### TASK ITEM
Copy verbatim the span of lines beginning at the line that contains "text: 13 ->" and ending with the final line of the data. Exclude pictures from the copy.

Web page edit records:
########################################

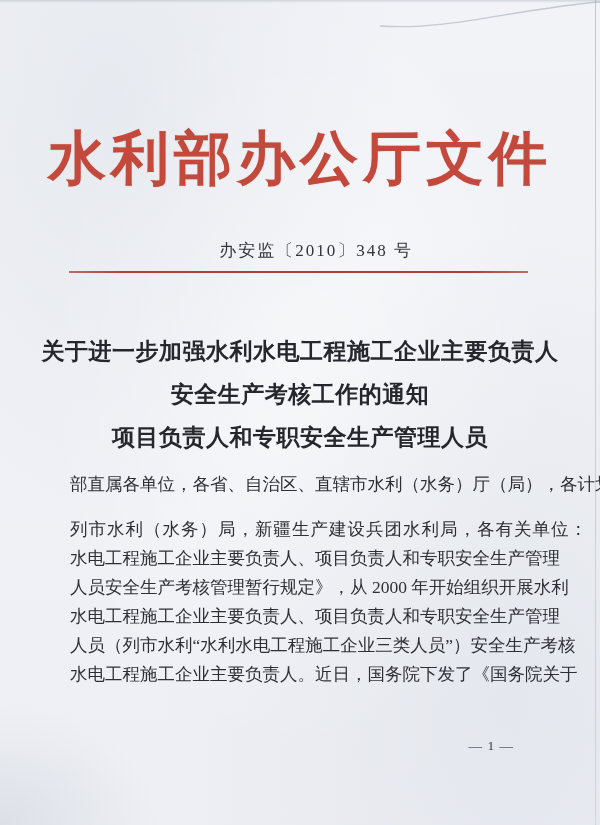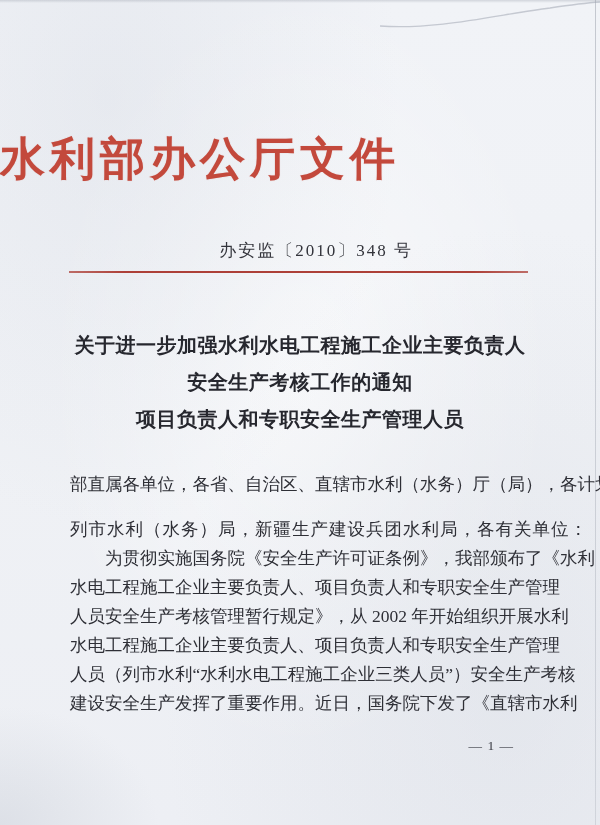"水利部办公厅文件" .org-header { font-size: 45px -> 58px; text-align: none -> center }
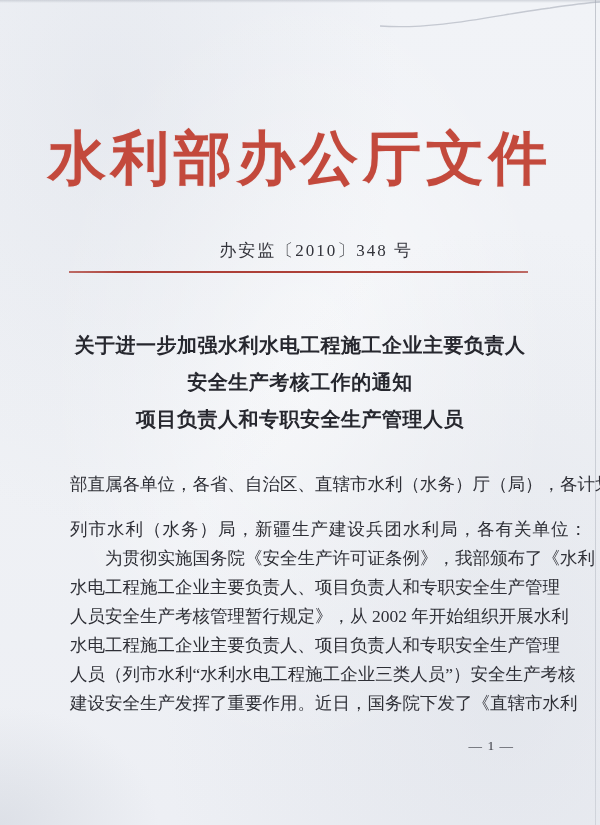"关于进一步加强水利水电工程施工企业主要负责人" .doc-title .t-line { font-size: 20px -> 23px; margin-top: none -> 6px }
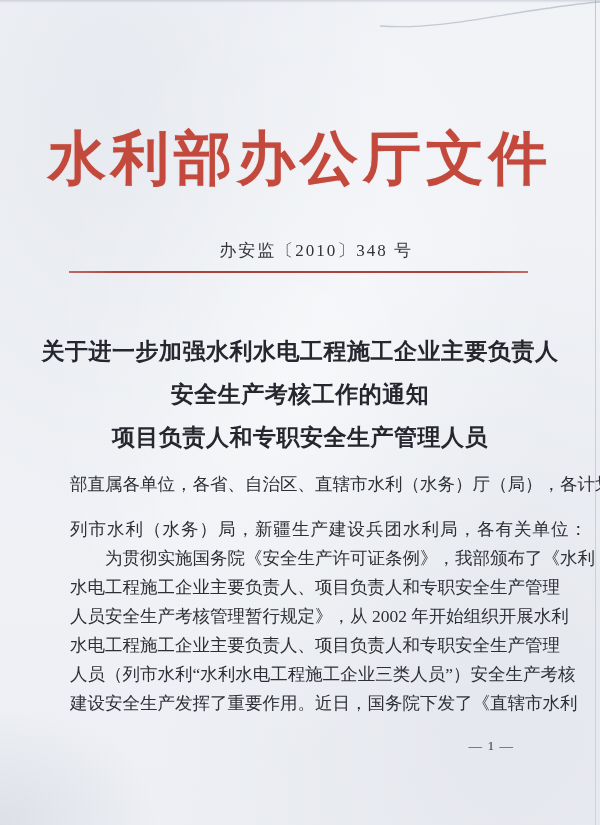"为贯彻实施国务院《安全生产许可证条例》，我部颁布了《水利" div.b-line { html: <div>为贯彻实施国务院《安全生产许可证条例》，我部颁布了《水利</div> -> none }
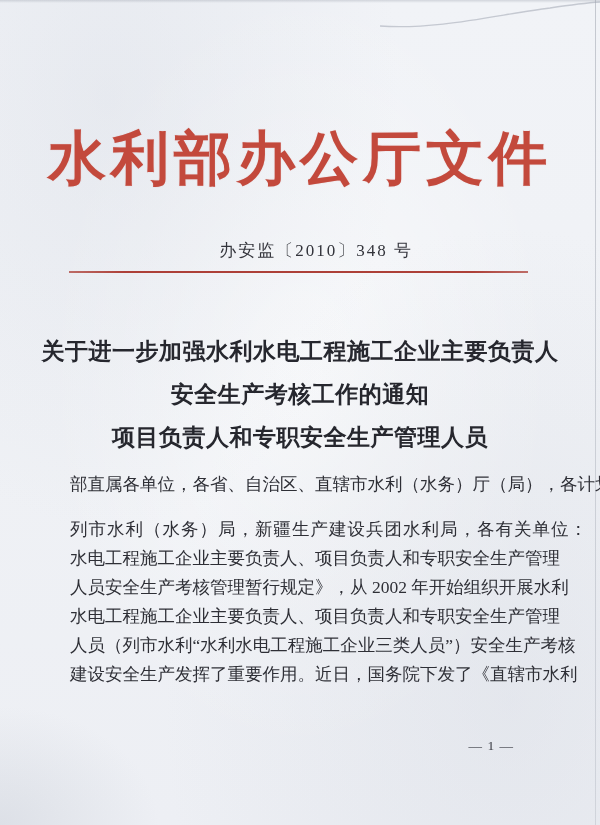"人员安全生产考核管理暂行规定》，从 2002 年开始组织开展水利" div.b-line { text: 2002 -> 2000 }
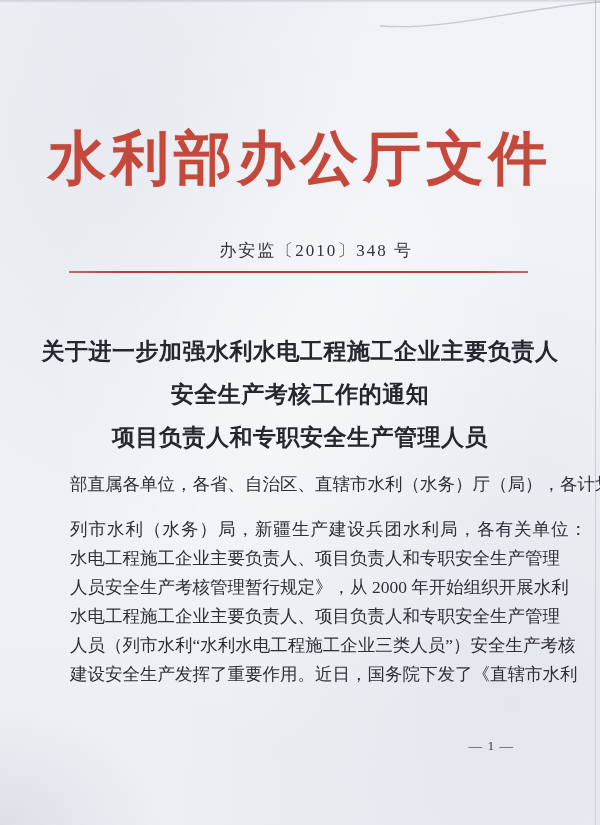"建设安全生产发挥了重要作用。近日，国务院下发了《直辖市水利" div.b-line { text: 建设安全生产发挥了重要作用。近日，国务院下发了《直辖市水利 -> 水电工程施工企业主要负责人。近日，国务院下发了《国务院关于 }
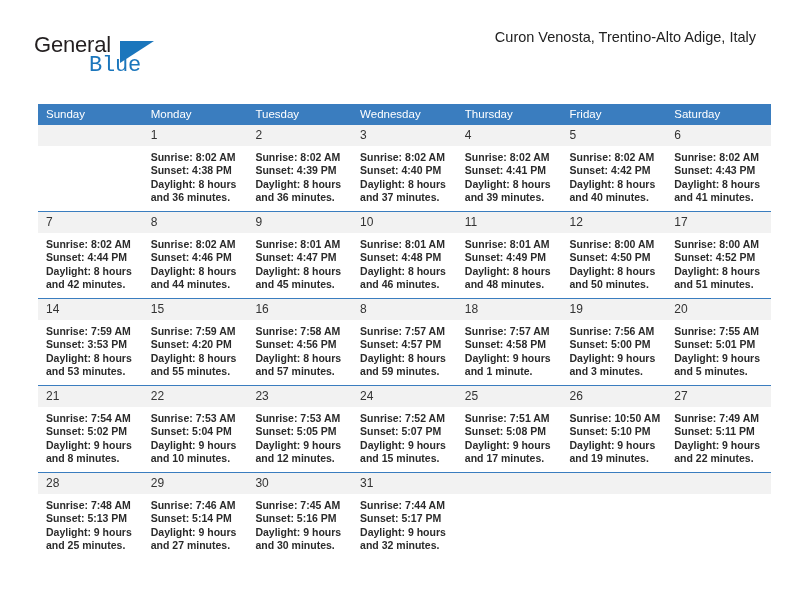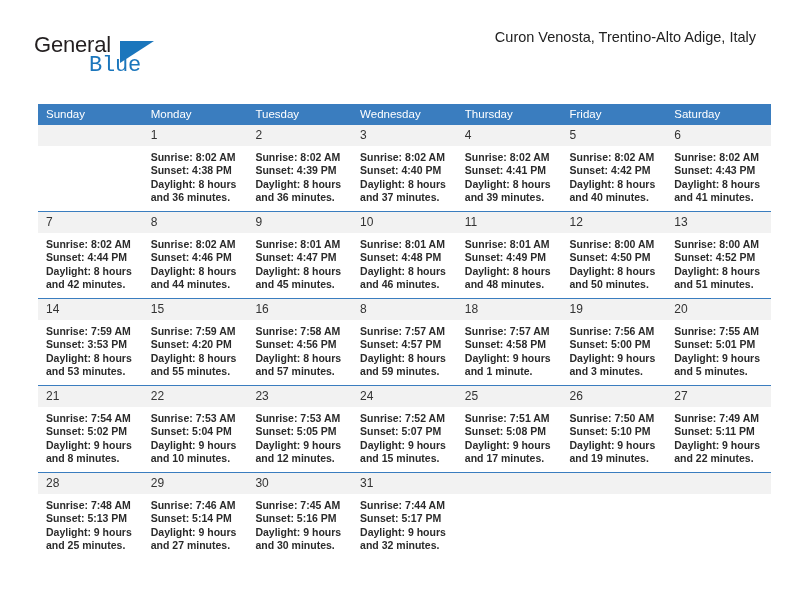"13" div.daynum { text: 13 -> 17 }
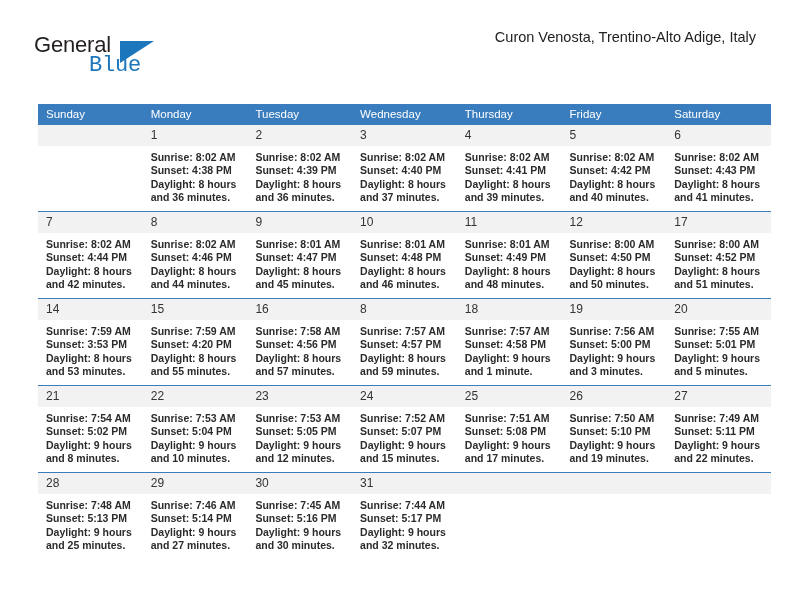"Sunrise: 7:50 AM" div { text: 7:50 -> 10:50 }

########################################

### TASK ANSWER
"13" div.daynum { text: 13 -> 17 }
"Sunrise: 7:50 AM" div { text: 7:50 -> 10:50 }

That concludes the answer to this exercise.